▸ **Brief**
Output all of the entries exactly as they are given.

▸ **Front-end code change data**
□ □ □ □ □

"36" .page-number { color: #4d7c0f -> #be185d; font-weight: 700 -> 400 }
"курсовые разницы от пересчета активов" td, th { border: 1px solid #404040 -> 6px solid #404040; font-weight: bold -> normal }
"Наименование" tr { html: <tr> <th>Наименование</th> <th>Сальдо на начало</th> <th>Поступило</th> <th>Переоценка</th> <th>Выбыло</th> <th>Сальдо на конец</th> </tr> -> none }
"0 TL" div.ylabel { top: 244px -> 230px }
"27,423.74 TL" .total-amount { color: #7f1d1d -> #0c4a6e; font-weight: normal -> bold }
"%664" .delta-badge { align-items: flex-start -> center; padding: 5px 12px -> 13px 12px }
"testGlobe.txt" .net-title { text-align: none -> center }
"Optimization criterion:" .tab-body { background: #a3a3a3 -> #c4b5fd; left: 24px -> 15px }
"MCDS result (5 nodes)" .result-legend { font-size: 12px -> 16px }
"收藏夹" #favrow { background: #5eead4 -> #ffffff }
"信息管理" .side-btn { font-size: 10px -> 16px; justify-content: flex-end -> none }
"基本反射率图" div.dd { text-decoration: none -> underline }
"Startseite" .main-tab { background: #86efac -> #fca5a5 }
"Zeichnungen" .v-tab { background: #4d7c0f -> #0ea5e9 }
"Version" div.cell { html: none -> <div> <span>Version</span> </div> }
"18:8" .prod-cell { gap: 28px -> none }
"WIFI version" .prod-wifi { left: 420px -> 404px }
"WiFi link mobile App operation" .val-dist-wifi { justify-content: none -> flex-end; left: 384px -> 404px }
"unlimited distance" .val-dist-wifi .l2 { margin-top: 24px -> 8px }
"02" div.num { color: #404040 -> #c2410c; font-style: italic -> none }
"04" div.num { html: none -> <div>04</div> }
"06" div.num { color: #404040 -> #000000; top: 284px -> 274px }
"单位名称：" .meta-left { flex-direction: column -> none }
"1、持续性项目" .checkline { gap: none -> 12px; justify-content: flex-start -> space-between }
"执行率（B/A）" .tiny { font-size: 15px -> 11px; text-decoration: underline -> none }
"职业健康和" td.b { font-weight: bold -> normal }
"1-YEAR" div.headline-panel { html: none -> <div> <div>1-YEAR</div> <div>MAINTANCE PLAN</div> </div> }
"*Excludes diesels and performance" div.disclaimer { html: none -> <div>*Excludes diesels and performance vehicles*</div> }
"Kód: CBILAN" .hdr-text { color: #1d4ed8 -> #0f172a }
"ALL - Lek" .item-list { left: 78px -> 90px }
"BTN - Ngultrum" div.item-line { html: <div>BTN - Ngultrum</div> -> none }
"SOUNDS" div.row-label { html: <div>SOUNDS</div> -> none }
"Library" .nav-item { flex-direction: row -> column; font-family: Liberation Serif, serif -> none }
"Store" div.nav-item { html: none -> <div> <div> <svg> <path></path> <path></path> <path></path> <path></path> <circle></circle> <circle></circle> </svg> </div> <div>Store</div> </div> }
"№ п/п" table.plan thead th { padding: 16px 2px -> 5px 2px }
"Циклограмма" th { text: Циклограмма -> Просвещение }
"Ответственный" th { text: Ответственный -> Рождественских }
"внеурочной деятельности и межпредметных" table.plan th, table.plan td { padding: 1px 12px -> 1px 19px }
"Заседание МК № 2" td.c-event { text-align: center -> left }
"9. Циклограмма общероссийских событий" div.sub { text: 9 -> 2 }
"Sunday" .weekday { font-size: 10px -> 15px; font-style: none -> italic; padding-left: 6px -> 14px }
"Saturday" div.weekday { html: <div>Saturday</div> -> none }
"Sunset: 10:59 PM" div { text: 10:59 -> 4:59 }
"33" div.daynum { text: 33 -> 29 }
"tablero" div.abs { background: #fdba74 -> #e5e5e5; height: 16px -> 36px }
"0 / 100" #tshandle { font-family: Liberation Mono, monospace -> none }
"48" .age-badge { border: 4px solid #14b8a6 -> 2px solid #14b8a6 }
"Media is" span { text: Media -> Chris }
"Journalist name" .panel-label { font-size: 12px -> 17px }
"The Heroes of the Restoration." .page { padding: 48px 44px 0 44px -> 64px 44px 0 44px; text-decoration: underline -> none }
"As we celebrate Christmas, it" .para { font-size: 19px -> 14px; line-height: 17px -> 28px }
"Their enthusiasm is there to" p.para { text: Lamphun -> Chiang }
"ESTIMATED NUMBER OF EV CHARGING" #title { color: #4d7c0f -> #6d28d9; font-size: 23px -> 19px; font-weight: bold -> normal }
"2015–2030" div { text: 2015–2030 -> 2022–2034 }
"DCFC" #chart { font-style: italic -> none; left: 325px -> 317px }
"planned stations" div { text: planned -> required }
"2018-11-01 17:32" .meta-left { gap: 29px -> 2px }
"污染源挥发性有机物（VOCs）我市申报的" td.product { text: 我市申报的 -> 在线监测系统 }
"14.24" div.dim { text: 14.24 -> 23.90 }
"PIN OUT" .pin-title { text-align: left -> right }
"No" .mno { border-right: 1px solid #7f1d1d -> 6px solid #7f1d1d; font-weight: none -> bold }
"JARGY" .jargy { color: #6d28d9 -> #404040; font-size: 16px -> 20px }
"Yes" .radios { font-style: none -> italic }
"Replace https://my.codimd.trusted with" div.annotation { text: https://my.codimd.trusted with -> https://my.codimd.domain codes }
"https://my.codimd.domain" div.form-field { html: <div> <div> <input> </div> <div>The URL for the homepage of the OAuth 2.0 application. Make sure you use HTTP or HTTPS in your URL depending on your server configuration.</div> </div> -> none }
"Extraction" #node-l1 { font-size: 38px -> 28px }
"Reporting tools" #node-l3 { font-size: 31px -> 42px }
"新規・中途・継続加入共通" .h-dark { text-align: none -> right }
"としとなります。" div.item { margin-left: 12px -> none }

□ □ □ □ □

▸ **Reply**
"36" .page-number { color: #4d7c0f -> #be185d; font-weight: 700 -> 400 }
"курсовые разницы от пересчета активов" td, th { border: 1px solid #404040 -> 6px solid #404040; font-weight: bold -> normal }
"Наименование" tr { html: <tr> <th>Наименование</th> <th>Сальдо на начало</th> <th>Поступило</th> <th>Переоценка</th> <th>Выбыло</th> <th>Сальдо на конец</th> </tr> -> none }
"0 TL" div.ylabel { top: 244px -> 230px }
"27,423.74 TL" .total-amount { color: #7f1d1d -> #0c4a6e; font-weight: normal -> bold }
"%664" .delta-badge { align-items: flex-start -> center; padding: 5px 12px -> 13px 12px }
"testGlobe.txt" .net-title { text-align: none -> center }
"Optimization criterion:" .tab-body { background: #a3a3a3 -> #c4b5fd; left: 24px -> 15px }
"MCDS result (5 nodes)" .result-legend { font-size: 12px -> 16px }
"收藏夹" #favrow { background: #5eead4 -> #ffffff }
"信息管理" .side-btn { font-size: 10px -> 16px; justify-content: flex-end -> none }
"基本反射率图" div.dd { text-decoration: none -> underline }
"Startseite" .main-tab { background: #86efac -> #fca5a5 }
"Zeichnungen" .v-tab { background: #4d7c0f -> #0ea5e9 }
"Version" div.cell { html: none -> <div> <span>Version</span> </div> }
"18:8" .prod-cell { gap: 28px -> none }
"WIFI version" .prod-wifi { left: 420px -> 404px }
"WiFi link mobile App operation" .val-dist-wifi { justify-content: none -> flex-end; left: 384px -> 404px }
"unlimited distance" .val-dist-wifi .l2 { margin-top: 24px -> 8px }
"02" div.num { color: #404040 -> #c2410c; font-style: italic -> none }
"04" div.num { html: none -> <div>04</div> }
"06" div.num { color: #404040 -> #000000; top: 284px -> 274px }
"单位名称：" .meta-left { flex-direction: column -> none }
"1、持续性项目" .checkline { gap: none -> 12px; justify-content: flex-start -> space-between }
"执行率（B/A）" .tiny { font-size: 15px -> 11px; text-decoration: underline -> none }
"职业健康和" td.b { font-weight: bold -> normal }
"1-YEAR" div.headline-panel { html: none -> <div> <div>1-YEAR</div> <div>MAINTANCE PLAN</div> </div> }
"*Excludes diesels and performance" div.disclaimer { html: none -> <div>*Excludes diesels and performance vehicles*</div> }
"Kód: CBILAN" .hdr-text { color: #1d4ed8 -> #0f172a }
"ALL - Lek" .item-list { left: 78px -> 90px }
"BTN - Ngultrum" div.item-line { html: <div>BTN - Ngultrum</div> -> none }
"SOUNDS" div.row-label { html: <div>SOUNDS</div> -> none }
"Library" .nav-item { flex-direction: row -> column; font-family: Liberation Serif, serif -> none }
"Store" div.nav-item { html: none -> <div> <div> <svg> <path></path> <path></path> <path></path> <path></path> <circle></circle> <circle></circle> </svg> </div> <div>Store</div> </div> }
"№ п/п" table.plan thead th { padding: 16px 2px -> 5px 2px }
"Циклограмма" th { text: Циклограмма -> Просвещение }
"Ответственный" th { text: Ответственный -> Рождественских }
"внеурочной деятельности и межпредметных" table.plan th, table.plan td { padding: 1px 12px -> 1px 19px }
"Заседание МК № 2" td.c-event { text-align: center -> left }
"9. Циклограмма общероссийских событий" div.sub { text: 9 -> 2 }
"Sunday" .weekday { font-size: 10px -> 15px; font-style: none -> italic; padding-left: 6px -> 14px }
"Saturday" div.weekday { html: <div>Saturday</div> -> none }
"Sunset: 10:59 PM" div { text: 10:59 -> 4:59 }
"33" div.daynum { text: 33 -> 29 }
"tablero" div.abs { background: #fdba74 -> #e5e5e5; height: 16px -> 36px }
"0 / 100" #tshandle { font-family: Liberation Mono, monospace -> none }
"48" .age-badge { border: 4px solid #14b8a6 -> 2px solid #14b8a6 }
"Media is" span { text: Media -> Chris }
"Journalist name" .panel-label { font-size: 12px -> 17px }
"The Heroes of the Restoration." .page { padding: 48px 44px 0 44px -> 64px 44px 0 44px; text-decoration: underline -> none }
"As we celebrate Christmas, it" .para { font-size: 19px -> 14px; line-height: 17px -> 28px }
"Their enthusiasm is there to" p.para { text: Lamphun -> Chiang }
"ESTIMATED NUMBER OF EV CHARGING" #title { color: #4d7c0f -> #6d28d9; font-size: 23px -> 19px; font-weight: bold -> normal }
"2015–2030" div { text: 2015–2030 -> 2022–2034 }
"DCFC" #chart { font-style: italic -> none; left: 325px -> 317px }
"planned stations" div { text: planned -> required }
"2018-11-01 17:32" .meta-left { gap: 29px -> 2px }
"污染源挥发性有机物（VOCs）我市申报的" td.product { text: 我市申报的 -> 在线监测系统 }
"14.24" div.dim { text: 14.24 -> 23.90 }
"PIN OUT" .pin-title { text-align: left -> right }
"No" .mno { border-right: 1px solid #7f1d1d -> 6px solid #7f1d1d; font-weight: none -> bold }
"JARGY" .jargy { color: #6d28d9 -> #404040; font-size: 16px -> 20px }
"Yes" .radios { font-style: none -> italic }
"Replace https://my.codimd.trusted with" div.annotation { text: https://my.codimd.trusted with -> https://my.codimd.domain codes }
"https://my.codimd.domain" div.form-field { html: <div> <div> <input> </div> <div>The URL for the homepage of the OAuth 2.0 application. Make sure you use HTTP or HTTPS in your URL depending on your server configuration.</div> </div> -> none }
"Extraction" #node-l1 { font-size: 38px -> 28px }
"Reporting tools" #node-l3 { font-size: 31px -> 42px }
"新規・中途・継続加入共通" .h-dark { text-align: none -> right }
"としとなります。" div.item { margin-left: 12px -> none }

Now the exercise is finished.